AbeBooks has an interview with Christian Lander, the author of Stuff White People Like. I recommend the book, which was a blog before it was a book.

“It all began on January 18 this year when a friend and I were discussing The Wire TV show and he said he wouldn’t trust any white person who didn’t watch The Wire,” said Lander. “We started joking around and talking more about how white people go into therapy and get divorced and so on, and I said let’s start a blog.

“It was all a joke. I didn’t expect the blog to be seen by anyone except a few friends. When the blog got 1,000 hits in a day I registered the name and then it jumped to 30,000 hits in a day, and then 300,000 and then – at the absolute peak – it got 800,000 hits per day.”

Jodi Picoult interview

Tuesday, September 2nd, 2008

Jodi Picoult is interviewed in The Guardian. She’s lying through her teeth for most of this.

Q - What made you want to write when you were starting out?
A - I honestly can’t remember NOT writing.

That’s a standard cop-out answer straight off the interview training sheet provided by her PR person. It would be fine to say “Well, when I was 30 or 31 after I became sick to death of being a stay-at-home mom.”

Q - Do you have a daily routine when you are writing?
A - I get up at 5:30, go for a three mile walk with a friend, then come home, shower, get the kids off to school, and sit down at my computer.
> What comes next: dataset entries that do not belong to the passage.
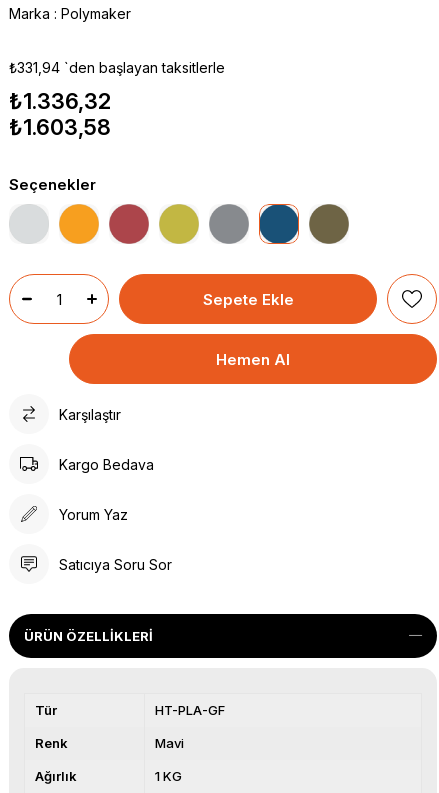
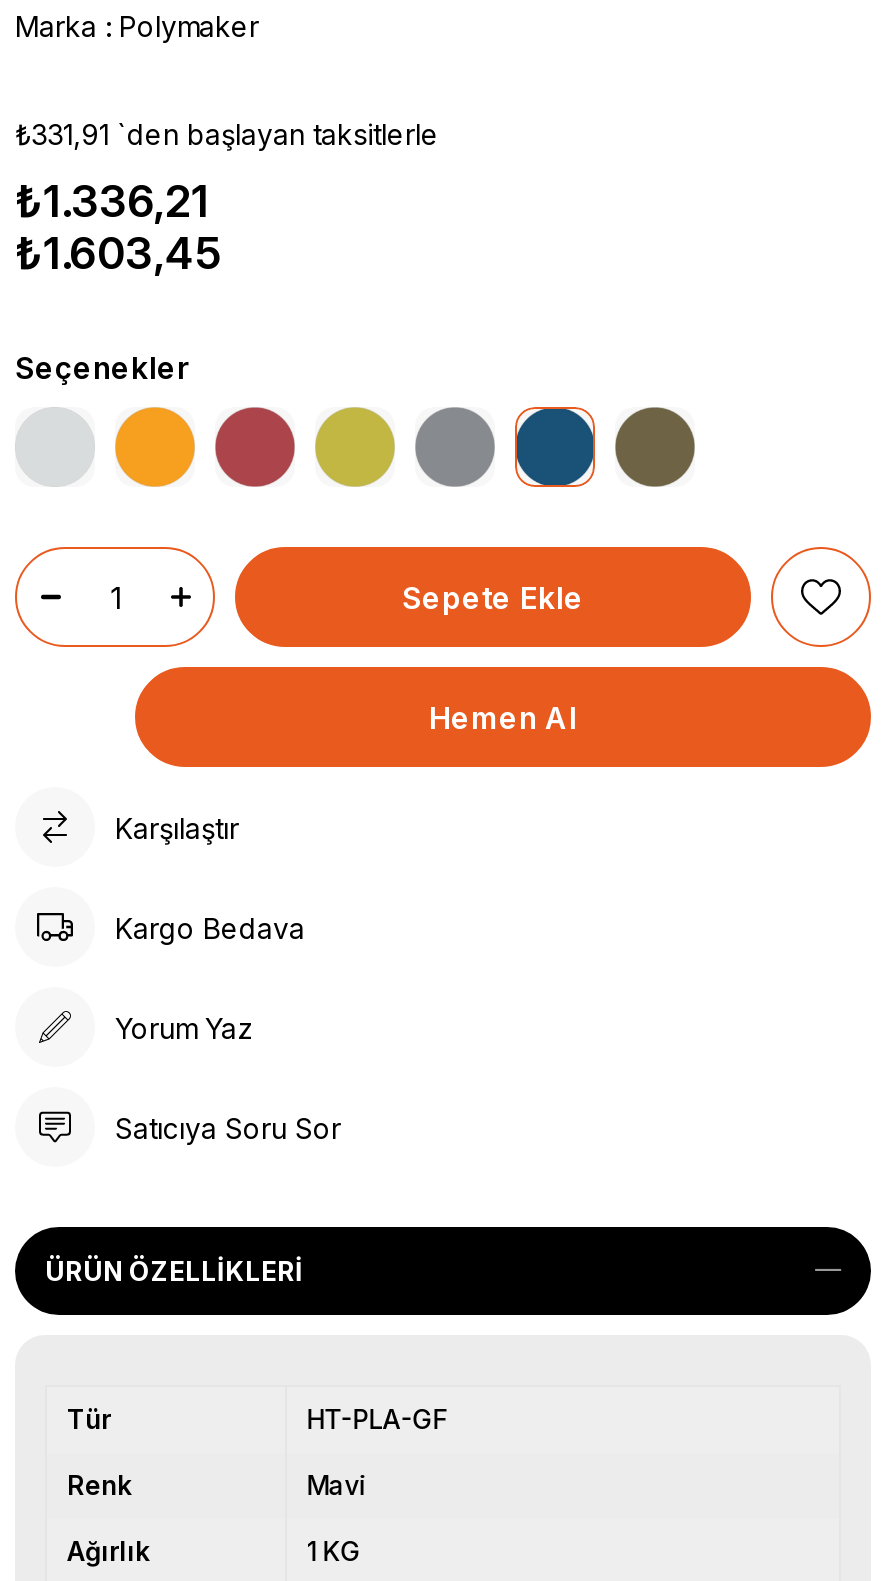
- ₺331,94 `den başlayan taksitlerle
+ ₺331,91 `den başlayan taksitlerle

- ₺1.336,32
+ ₺1.336,21

- ₺1.603,58
+ ₺1.603,45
I keep working until 3:30, when I magically become a mom again.

Jodi, I don’t believe you. No-one gets up at 5.30am and goes for a 3-mile walk, least of all bestselling authors.

Andrew Davidson bandwagon rolls into UK

Tuesday, September 2nd, 2008

The Guardian gives Andrew Davidson, author of The Gargoyle, some right royal treatment. Signed copies anyone?

Terry Pratchett on typing

Monday, August 18th, 2008

The BBC has a feature on Terry Pratchett where the author talks about the difficulties of writing.

In the most common form of Alzheimer’s, the main symptom is loss of memory, but PCA affects the back of the brain and so it is motor skills and vision which are hardest hit. Still thinking and speaking coherently, Pratchett’s typing has gone downhill.

“It’s unusual because people deal with me and they refuse to believe I have Alzheimer’s because at the moment I can speak very coherently, I can plot a novel,” Pratchett says. “I type badly - if it wasn’t for my loss of typing ability, I might doubt the fact that I have Alzheimer’s.

Andrew Davidson’s The Gargoyle - an AbeBooks Interview

Friday, August 15th, 2008

The Gargoyle is already the most hyped debut novel of the year. Penned by Andrew Davidson, a 39-year-old native of Winnipeg in Canada, the book is not the regular run-of-the-mill first-time effort from a promising newbie. The Gargoyle is expected to smash records and the publishers are backing the book to the hilt with a substantial worldwide marketing campaign.

The_Gargoyle
In the coming months, we are going to be hearing a lot about Andrew Davidson and his book concerning a cynical and vain drug-addled porn star burned to a crisp in horrible car accident. While on the slow painful road to recovery, the now-suicidal ex-porn star meets an apparently crazy gargoyle sculptor, who claims she’s known him for 700 years dating back to her time as a nun in a medieval German monastery. OK?